Dean Chris Puto, one of the marketers behind the immortal "Have It Your Way" campaign at Burger King in the early 1970s, didn't exactly follow the traditional academic route to the CEO's office at the University of St. Thomas' Opus School of Business.
There was the tour as an Army officer in Vietnam, a decade-long corporate career, a couple of years as an Austrian ski bum after that and a hitch as an adjunct faculty member at Appalachian State in North Carolina that helped launch him toward a doctorate in business at Duke University.
His eclectic background shaped his thinking about what should constitute a well-rounded business school. When Puto arrived in 2002 at Minnesota's largest business school from dean of the business school at Georgetown University, the mandate was clear: St. Thomas, best known then for part-time business faculty with a wealth of street experience, wanted to be the first private university locally, behind the University of Minnesota's Carlson School of Management, to win accreditation from the Association to Advance Collegiate Schools of Business (AACSB).
The certification was awarded last week, years after the debate ended over whether St.

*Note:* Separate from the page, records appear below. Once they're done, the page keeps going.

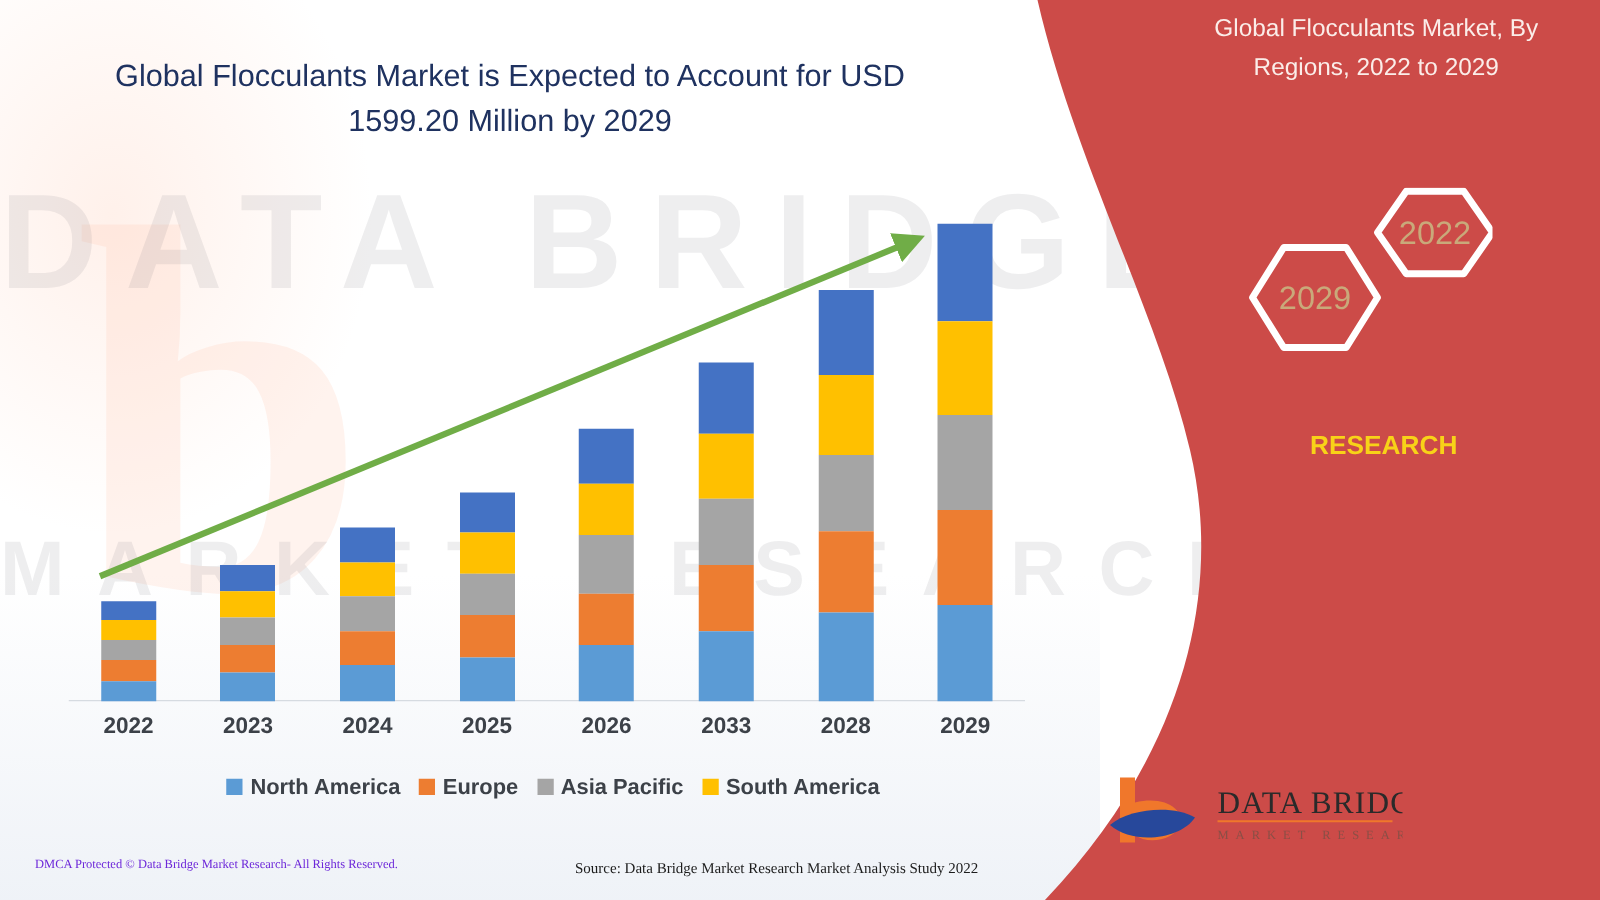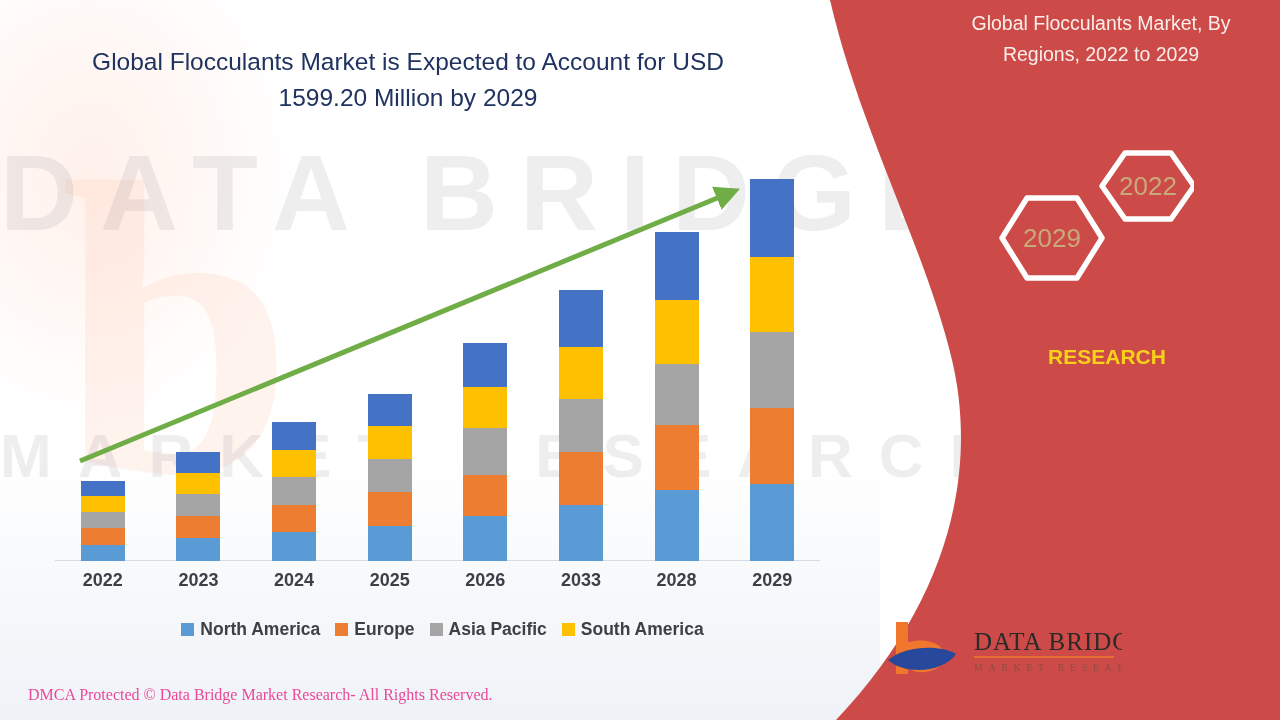--- a/index.html
+++ b/index.html
@@ -95,21 +95,21 @@
   }
   .legend-item { display:flex; align-items:center; gap:6px; }
   .legend-swatch { width:13px; height:13px; flex:none; }
   .legend-label { color:#3C4148; font-size:17.5px; font-weight:700; white-space:nowrap; }
 
   .arrow { position:absolute; left:0; top:0; width:860px; height:660px; pointer-events:none; }
 
   
   .footer-left {
     position:absolute; left:28px; top:686px;
-    color:#ec4899; font-size:16px;
+    color:#6d28d9; font-size:10px;
     font-family:"Liberation Serif", serif;
   }
   .footer-right {
     position:absolute; left:460px; top:687px;
     color:#1C1C1C; font-size:12px;
     font-family:"Liberation Serif", serif;
   }
 </style>
 </head>
 <body>
@@ -258,14 +258,15 @@
       <path d="M14 6 L26 6 L26 58 L14 58 Z" fill="#F0772B"></path>
       <path d="M26 26 C 50 20, 66 32, 62 44 C 58 56, 36 60, 26 52 Z" fill="#F0772B"></path>
       <path d="M6 44 C 22 30, 58 28, 74 38 C 62 56, 24 60, 6 44 Z" fill="#27489B"></path>
       <text x="92" y="34" fill="#2A2A2A" font-family="Liberation Serif, serif" font-size="25" letter-spacing="1">DATA BRIDGE</text>
       <line x1="92" y1="41" x2="232" y2="41" stroke="#F0772B" stroke-width="1.6"></line>
       <text x="92" y="55" fill="#8A4F46" font-family="Liberation Serif, serif" font-size="10" letter-spacing="5.6">MARKET RESEARCH</text>
     </svg>
   </div>
 
   <div class="footer-left">DMCA Protected © Data Bridge Market Research- All Rights Reserved.</div>
+  <div class="footer-right">Source: Data Bridge Market Research Market Analysis Study 2022</div>
 
 </div>
 
 </body></html>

Thomas would remain largely a practice-oriented business school program or become an institution with a core of full-time faculty with PhDs who also produce academic research.
Puto, a guy who's comfortable in the lab or with a microphone in his hand, says accreditation, after all the pomp and notoriety, just means St. Thomas stakeholders can have it their way.
"I bridge these worlds of business and pointy-headed academic people," Puto said the other day, armed with statistics and findings supporting UST's newfound standing. "We have hired 52 full-time business faculty members, for a total of 105 [since Puto arrived] from big national schools such as Northwestern, Wharton, Stanford, Duke, Minnesota and Nebraska. We also have 135 adjunct faculty.''
At St. Thomas, students integrate the teachings of a professor at ''50,000 feet'' as well as one who walks over to class "from his job on 'the street,''' Puto said. "That's what's special here. And this is a wonderful affirmation of the quality of our education. People come here to be on the leading edge of their field. They don't need to publish one major article in a research publication every year .... we also want them to win teaching awards."
While championing accreditation for his school, Puto also has pushed the AACSB, on whose board he once served, toward broadening its once-narrow standards around full-time faculty and researchers to "affirm the value of adjunct faculty in helping schools accomplish their missions."
Over the last several years, St. Thomas added a full-time day MBA program; added full-time faculty, most of whom make $100,000 to $250,000; built new classroom buildings at a cost of nearly $50 million on the graduate (downtown Minneapolis) business campus and on the undergraduate campus in St. Paul; consolidated both schools under Puto, and raised the business school endowment to $70 million.
No wonder this outfit is known as "St. Thomas Inc.," aka "Notre Dame of the Tundra."
(Disclosure: I proved on a bet 25 years ago that anybody who could fog a beer glass or write a check could get a St. Thomas MBA. But I don't think I would be admitted nowadays. Only 5 percent of the world's business schools get the AACSB certification.)
"This accreditation represents the highest achievement for an educational institution and its college of business," said John Fernandes, CEO of AACSB.
Still, MBA enrollment is down most places, including St. Thomas, thanks to competition from more than two dozen MBA-offering schools in Minnesota alone.
At UST, where a two-year MBA costs about $50,000 (or about $10,000 less than the U's Carlson School of Management), the number of MBA students has declined from 3,100 to about 1,750 over the last decade. Puto said the decline, some by design, has been supplanted by short courses and seminars taught by the faculty to more than 4,000 people annually from business, nonprofits, displaced-worker programs and elsewhere.
"We only let the most talented teachers in these programs," Puto said. "That's a profit center that fuels our academic programs and research."